Two hundred years earlier, things were more coarsely commercial. Britain, this draughty, cold Northern island, was desperate for spice. It is hard to credit that thousands would risk their lives, and more thousands their fortunes, for nutmeg. But do believe it. "All historians agree the British Empire began with stimulants," Dalley asserts. Our nation would "go just to just about any lengths for a buzz". People wanted better food, and once they saw them, lovelier and more brilliant clothes.

Calcutta flourished on a lust for variety. English servants aspired to dress more like their mistresses - a trend bitterly condemned by the fearsomely puritanical Daniel Defoe - and Indian fabric was a wild hit. Then there was the lure of adventure. Young men in dreary rain-sodden Scottish crofts or run-down Somerset smallholdings yearned to see the world. Calcutta offered a bright chance to make money.

The newly built outpost, with its elegant parks and lovely churches, was keen to supply the demand. Defence was far from its concerns. Apart from some skirmishes with the French, relations with the Mughal rulers had gone swimmingly. Trade blossomed. Migrants flocked over to make fortunes bringing the fads and fashions of Europe with them into the sweltering heat.

When the attack came, Calcutta was pathetically unprepared. A huge, cacophonous force of fighters and looters surrounded and then ravaged the city. Far from a tale of heroism, this was a dismal story of cowardly retreat by those in charge, leaving a handful of very young and very brave - 550 in all - men to hold the fort, literally. They tried, as their elders and betters fled, and heroically failed. The last of the gallant 21-year-olds trying to protect the terrified garrison were outnumbered and hacked to death by the pitiless victors. The Black Hole was the horrific by-product of the shambles that followed, a cruel, casual waste of life. Its perpetrator was hunted down and murdered a year later.
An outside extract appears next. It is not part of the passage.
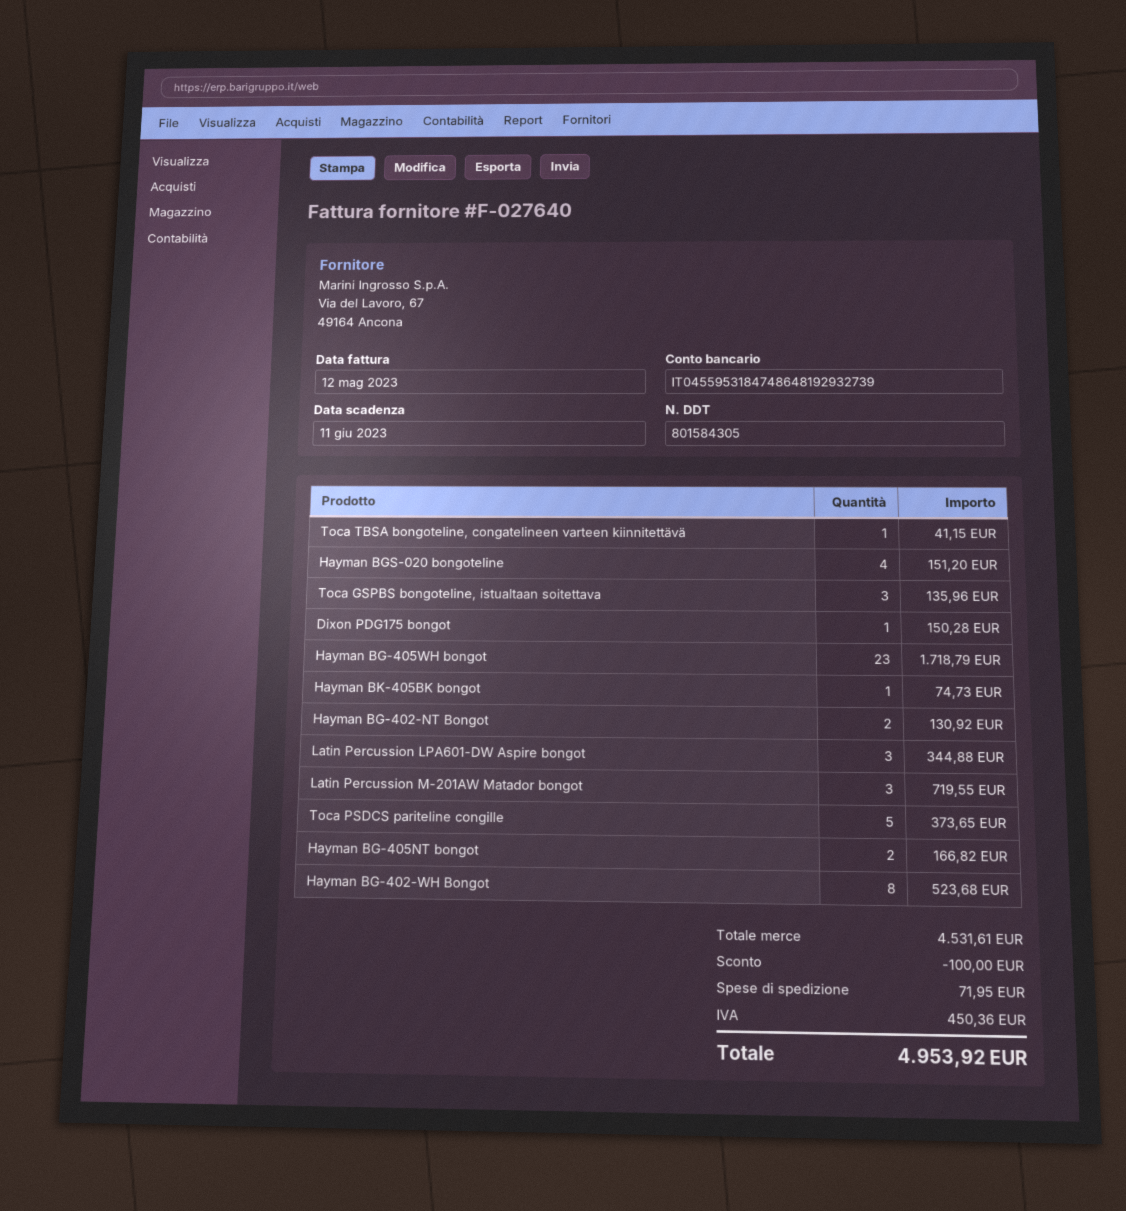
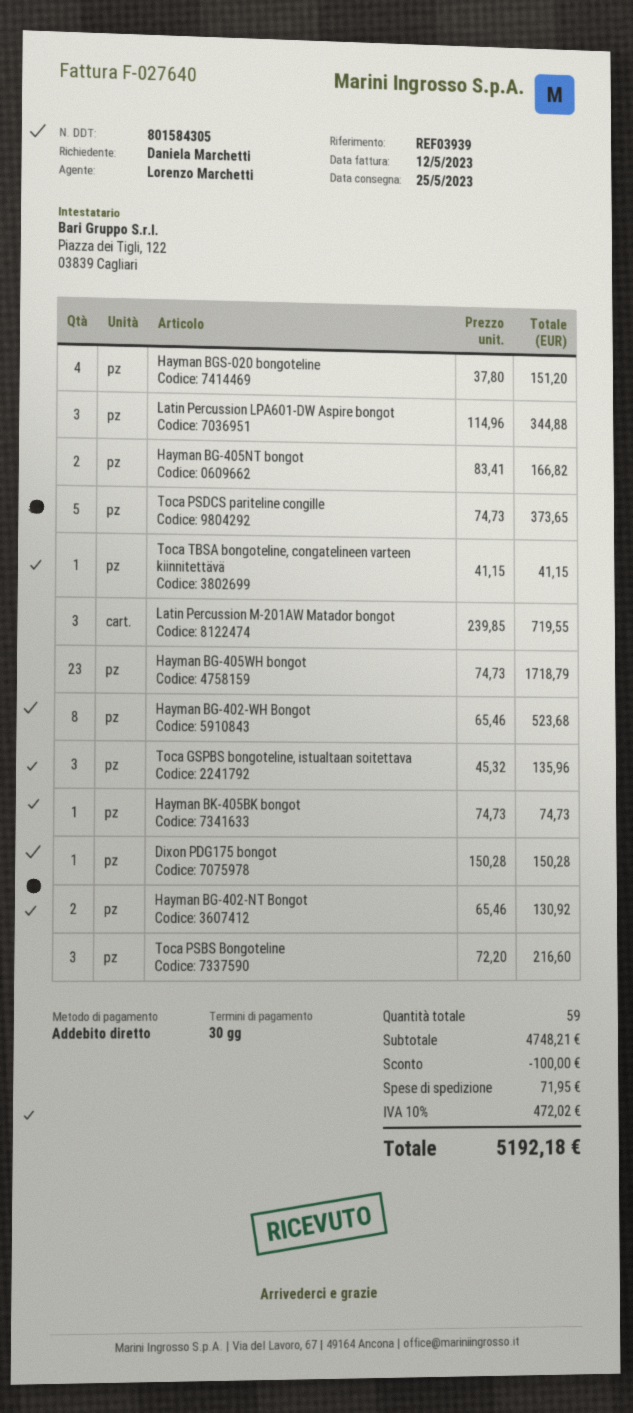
Toca PSBS Bongoteline: none -> 3 for 216.60
subtotal: 4531.61 -> 4748.21
tax: 450.36 -> 472.02
total: 4953.92 -> 5192.18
Yet, over time, it represented "a fear of strangeness and came to epitomise, through its very name, the savagery of other peoples". And, with the appalling toll taken by the Indian climate, where young men often died within two monsoons of arrival, it vindicated the British presence - a story of solace for grieving relatives in the English shires who saw one son after another sacrificed to the brutal climate of faraway India. The Black Hole explained why we were there; this one small corner of human suffering justified the leap from trade to conquest and ultimately, the creation of the Empire.